[User interface change data]
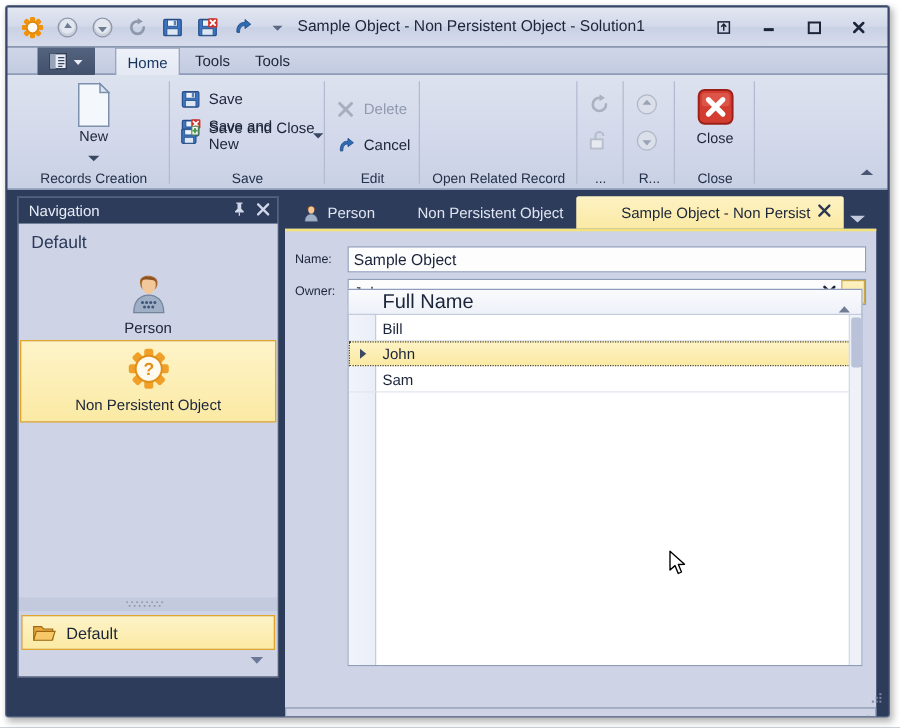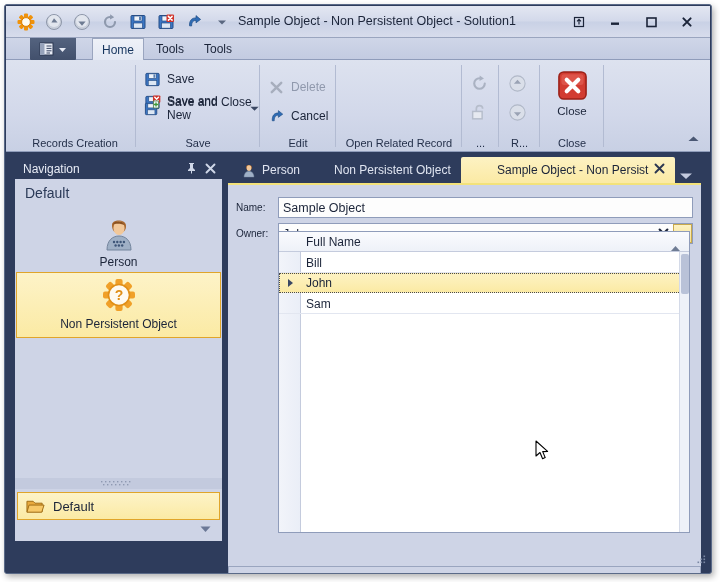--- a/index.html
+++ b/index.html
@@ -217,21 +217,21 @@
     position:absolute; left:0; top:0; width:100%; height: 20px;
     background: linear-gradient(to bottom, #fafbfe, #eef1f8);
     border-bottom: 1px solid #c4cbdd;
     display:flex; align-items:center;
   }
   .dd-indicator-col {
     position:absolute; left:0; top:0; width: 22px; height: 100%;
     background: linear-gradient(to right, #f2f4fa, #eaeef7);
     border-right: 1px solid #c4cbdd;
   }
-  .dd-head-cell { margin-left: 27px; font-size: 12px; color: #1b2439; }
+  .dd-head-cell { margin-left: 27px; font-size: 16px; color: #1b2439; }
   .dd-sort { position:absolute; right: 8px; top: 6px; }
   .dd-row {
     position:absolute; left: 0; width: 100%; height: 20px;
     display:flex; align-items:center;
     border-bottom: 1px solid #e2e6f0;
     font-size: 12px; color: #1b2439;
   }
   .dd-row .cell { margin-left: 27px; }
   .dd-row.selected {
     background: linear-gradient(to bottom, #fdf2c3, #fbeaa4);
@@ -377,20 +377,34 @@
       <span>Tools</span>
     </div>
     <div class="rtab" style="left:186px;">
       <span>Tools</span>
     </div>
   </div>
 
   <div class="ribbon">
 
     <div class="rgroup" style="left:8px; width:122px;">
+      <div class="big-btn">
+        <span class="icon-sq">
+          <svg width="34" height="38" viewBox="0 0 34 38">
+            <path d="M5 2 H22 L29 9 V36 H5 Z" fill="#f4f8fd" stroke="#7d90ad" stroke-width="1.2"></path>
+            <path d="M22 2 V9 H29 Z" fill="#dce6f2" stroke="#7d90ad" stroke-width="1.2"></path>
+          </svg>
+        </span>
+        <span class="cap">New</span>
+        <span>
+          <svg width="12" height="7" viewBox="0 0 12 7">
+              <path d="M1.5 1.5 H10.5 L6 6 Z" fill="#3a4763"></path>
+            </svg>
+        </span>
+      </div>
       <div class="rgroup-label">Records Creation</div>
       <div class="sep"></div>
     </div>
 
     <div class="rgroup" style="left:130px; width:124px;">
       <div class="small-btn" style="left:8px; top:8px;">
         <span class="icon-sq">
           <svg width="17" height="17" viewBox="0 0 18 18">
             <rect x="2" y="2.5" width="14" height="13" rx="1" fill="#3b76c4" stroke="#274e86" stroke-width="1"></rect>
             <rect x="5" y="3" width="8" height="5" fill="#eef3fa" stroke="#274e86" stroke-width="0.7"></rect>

▶ WHAT IS REQUIRED: Without any pictures, return the entries exactly as given.

▶ EXERCISE RESPONSE:
--- a/index.html
+++ b/index.html
@@ -217,21 +217,21 @@
     position:absolute; left:0; top:0; width:100%; height: 20px;
     background: linear-gradient(to bottom, #fafbfe, #eef1f8);
     border-bottom: 1px solid #c4cbdd;
     display:flex; align-items:center;
   }
   .dd-indicator-col {
     position:absolute; left:0; top:0; width: 22px; height: 100%;
     background: linear-gradient(to right, #f2f4fa, #eaeef7);
     border-right: 1px solid #c4cbdd;
   }
-  .dd-head-cell { margin-left: 27px; font-size: 12px; color: #1b2439; }
+  .dd-head-cell { margin-left: 27px; font-size: 16px; color: #1b2439; }
   .dd-sort { position:absolute; right: 8px; top: 6px; }
   .dd-row {
     position:absolute; left: 0; width: 100%; height: 20px;
     display:flex; align-items:center;
     border-bottom: 1px solid #e2e6f0;
     font-size: 12px; color: #1b2439;
   }
   .dd-row .cell { margin-left: 27px; }
   .dd-row.selected {
     background: linear-gradient(to bottom, #fdf2c3, #fbeaa4);
@@ -377,20 +377,34 @@
       <span>Tools</span>
     </div>
     <div class="rtab" style="left:186px;">
       <span>Tools</span>
     </div>
   </div>
 
   <div class="ribbon">
 
     <div class="rgroup" style="left:8px; width:122px;">
+      <div class="big-btn">
+        <span class="icon-sq">
+          <svg width="34" height="38" viewBox="0 0 34 38">
+            <path d="M5 2 H22 L29 9 V36 H5 Z" fill="#f4f8fd" stroke="#7d90ad" stroke-width="1.2"></path>
+            <path d="M22 2 V9 H29 Z" fill="#dce6f2" stroke="#7d90ad" stroke-width="1.2"></path>
+          </svg>
+        </span>
+        <span class="cap">New</span>
+        <span>
+          <svg width="12" height="7" viewBox="0 0 12 7">
+              <path d="M1.5 1.5 H10.5 L6 6 Z" fill="#3a4763"></path>
+            </svg>
+        </span>
+      </div>
       <div class="rgroup-label">Records Creation</div>
       <div class="sep"></div>
     </div>
 
     <div class="rgroup" style="left:130px; width:124px;">
       <div class="small-btn" style="left:8px; top:8px;">
         <span class="icon-sq">
           <svg width="17" height="17" viewBox="0 0 18 18">
             <rect x="2" y="2.5" width="14" height="13" rx="1" fill="#3b76c4" stroke="#274e86" stroke-width="1"></rect>
             <rect x="5" y="3" width="8" height="5" fill="#eef3fa" stroke="#274e86" stroke-width="0.7"></rect>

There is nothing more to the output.